Я посмотрел на Холмса – может ли мой друг быть так жесток.
- В следующий раз вам понадобится исследовать живых, - объяснил он вроде бы Галлу, но в ответ на мой взгляд. – Как я могу знать, что придёт вам в голову с ними сделать во имя науки? Я не злодей, но вы должны получить свой урок. Воровать трупы гнусно, почти настолько же, насколько гнусно воровать чужие мысли. Но я вам оставил выбор.
- Я прошу не за себя, - тихо, потупив взор, пробормотал Галл, - я прошу за науку. Если эти труды не будут опубликованы, как знать, возможно, ещё какое-то, базирующееся на них открытие, не будет своевременно сделано.

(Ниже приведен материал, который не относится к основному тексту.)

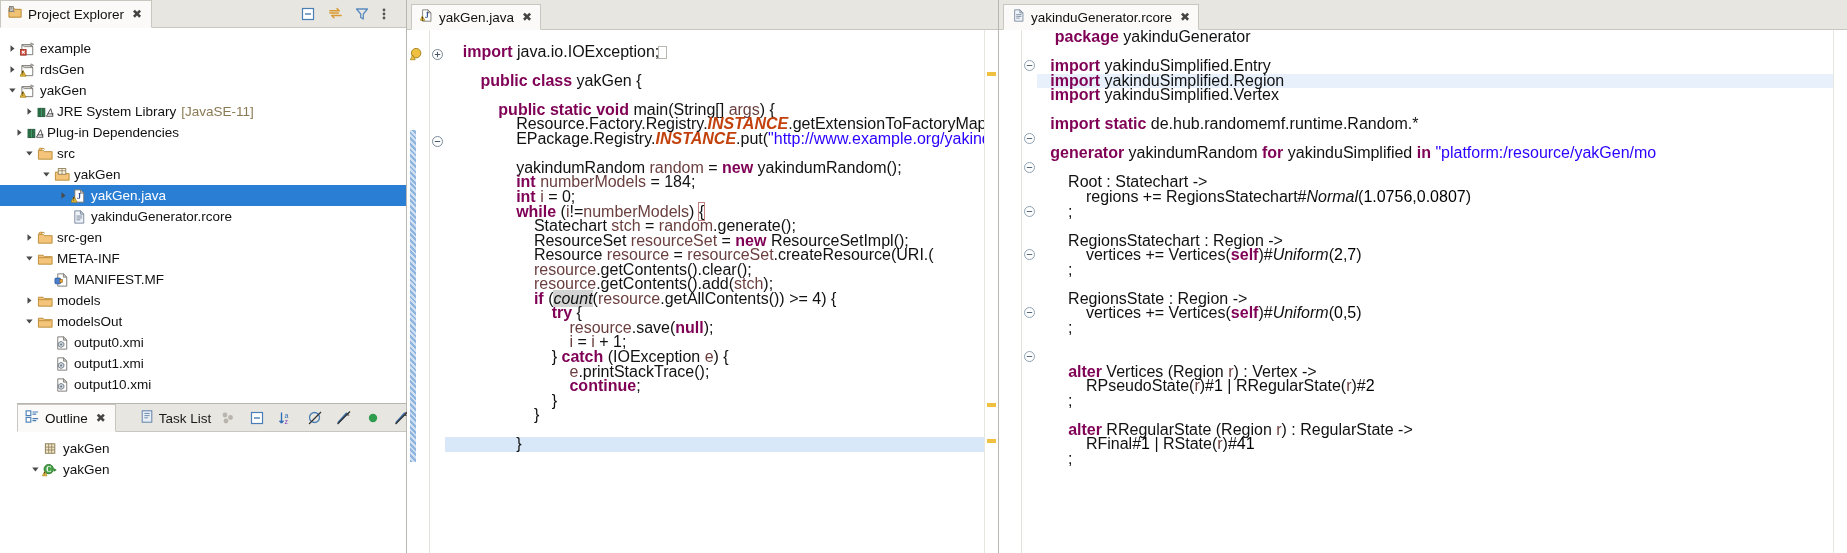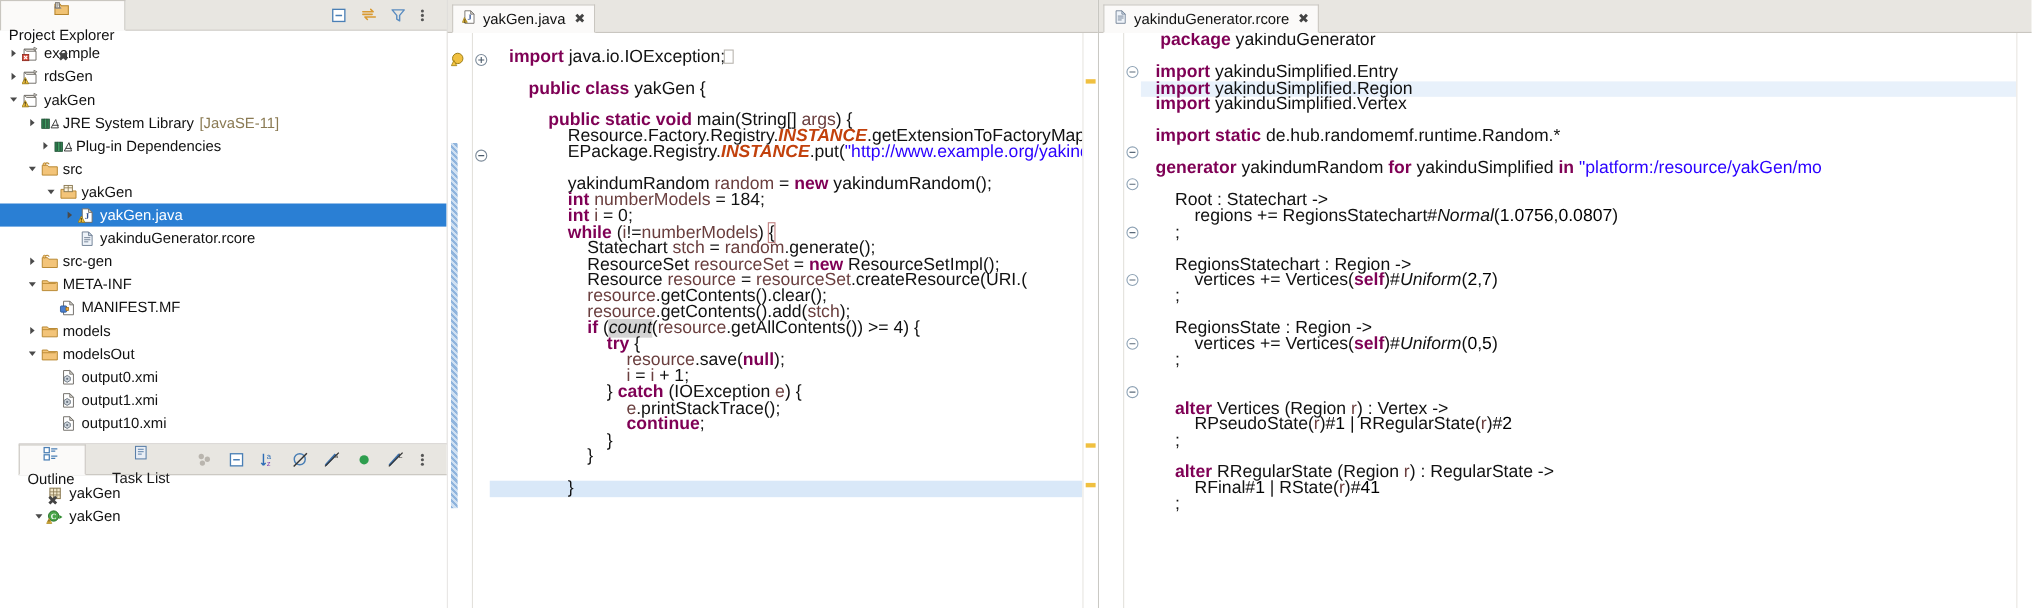"Project Explorer" .vtab { flex-direction: column -> none }
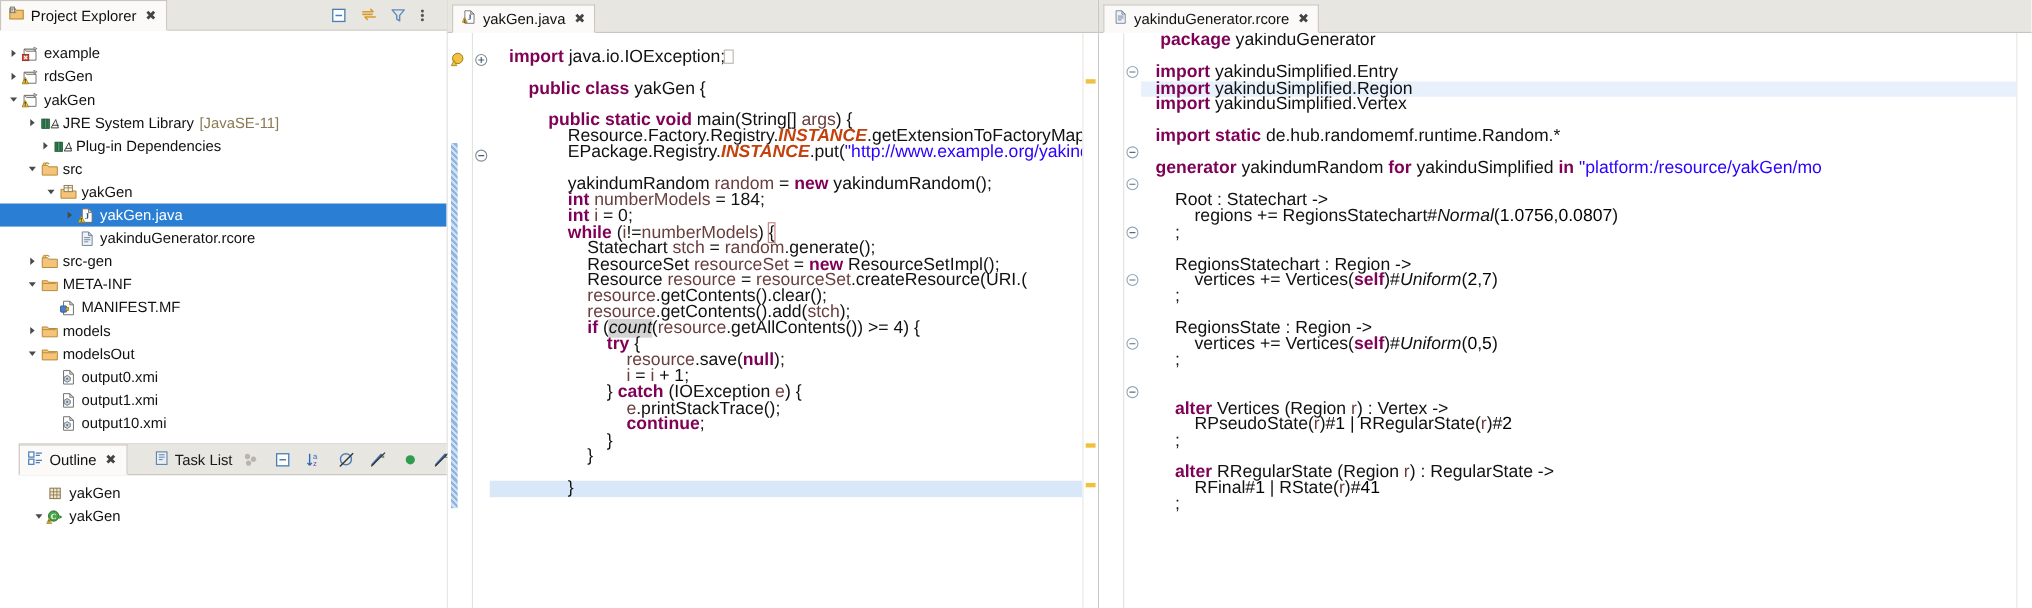"Plug-in Dependencies" div.trow { padding-left: 35px -> 13px }
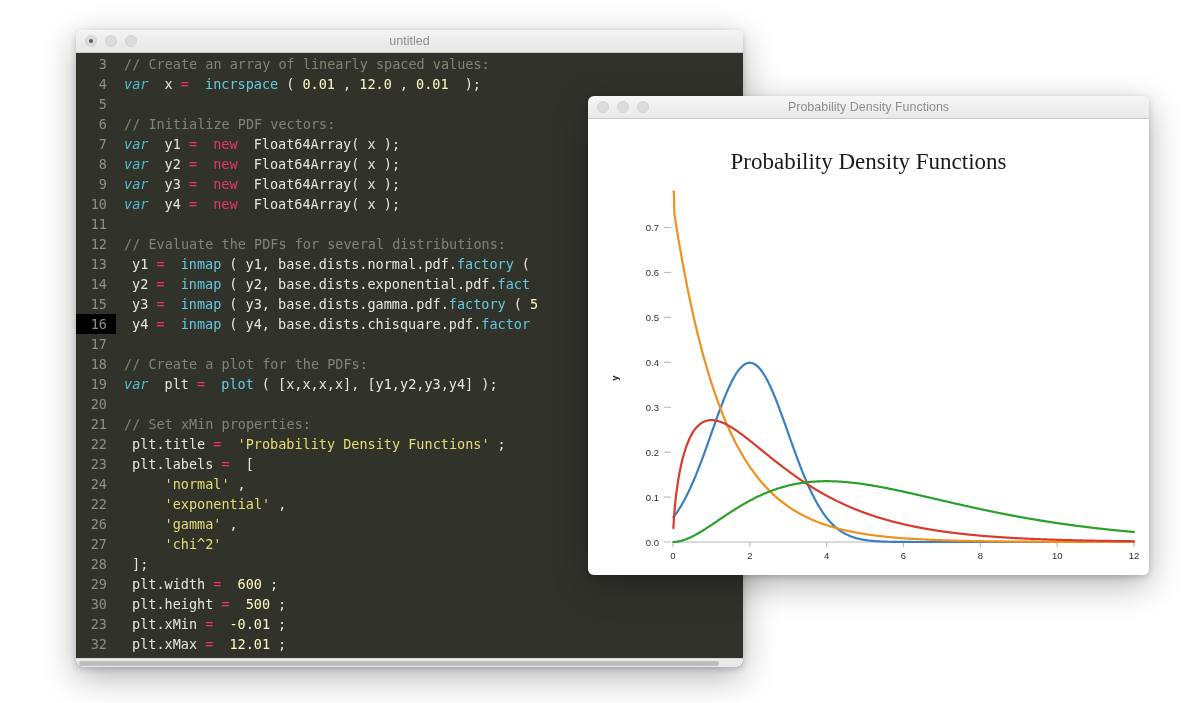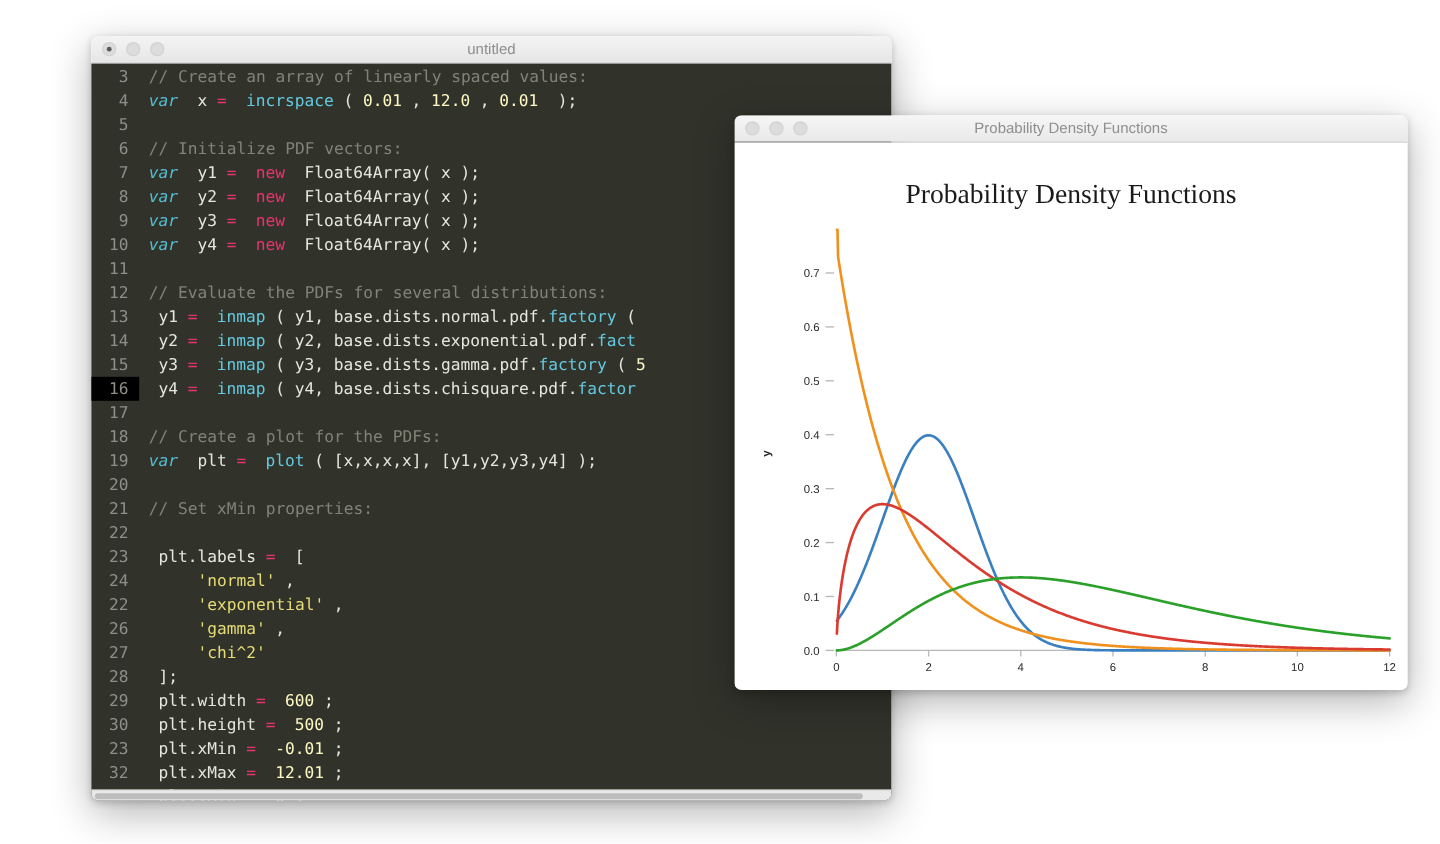"Probability Density Functions" #plot-window { left: 612px -> 588px }
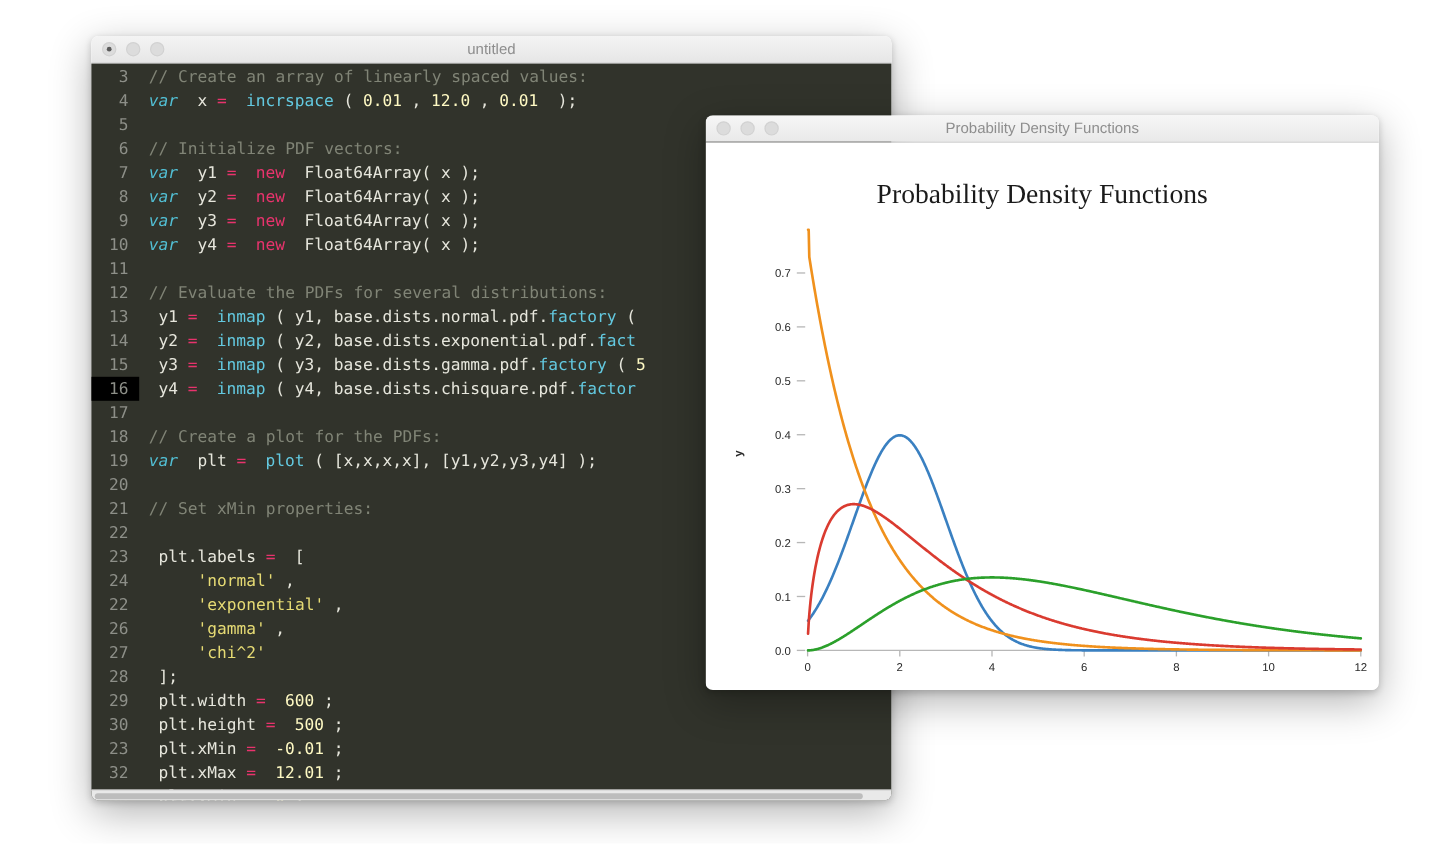"plt.title = 'Probability Density" span.src { html: none -> <span><span>plt.title </span><span>=</span><span> </span><span>'Probability Density Functions'</span><span>;</span></span> }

- Какой же вы видите выход? – пожал плечами Холмс.
- Выход вижу я, - выпали я, неожиданно для самого себя. – Мистер Холмс ничего не расскажет о вас, профессор, и труд свой вы опубликуете…
И физиолог, и сыщик смотрели на меня выжидающе.
- Но вы опубликуете его анонимно, - сказал я. – Как анонимны по вашей милости остались трупы, не нашедшие погребения.
- Какой же вес в науке может иметь анонимный труд? – фыркнул Галл.
- Не надо подписывать его «Анон» - подпишите его именем Бэрка. Несчастный работал с вами, а незаслуженных лавров он уже не пожнёт.
- Блестящая мысль, - кивнул Холмс. – Вот кто перевёз волка, козла и капусту в одной лодке. А теперь оставьте тело и уходите, профессор Галл. Будем считать, что у меня сегодня не клевало.
Мне было почти нечего спрашивать у Холмса:
- Это Галл был автором статьи?
- Да. И в ней приводились результаты посмертной аутопсии мозга. Я ещё раньше задумался, подметив, что все наши мертвецы имели отношение к боксу. Потом припомнил, что говорил Мэртон о теории Галла, и сказал сам себе: «Вот человек, который увлёкся непризнанной научным миром теорией, и ему надо её доказывать. У трупов были вскрыты черепа, а речь как раз идёт об исследовании мозга». Ну а уж потом, когда вы мне сказали, что Бэрк – ближайший соратник Галла – посещал для консультации сифилитиков, сомнений вообще почти не осталось. На Бэрка я не подумал – мозг наркомана к научной работе едва ли способен, но если он ассистировал Галлу, это как раз всё ставит на места. За любую незаконную работу платят много, а Бэрк нуждался в деньгах.
Так закончилась история вора-танатофила, а через год в «Медицинском вестнике», действительно, появилась большая научная работа «найденная в рукописях покойного доктора Бэрка», впрочем, довольно яростно и быстро оспоренная.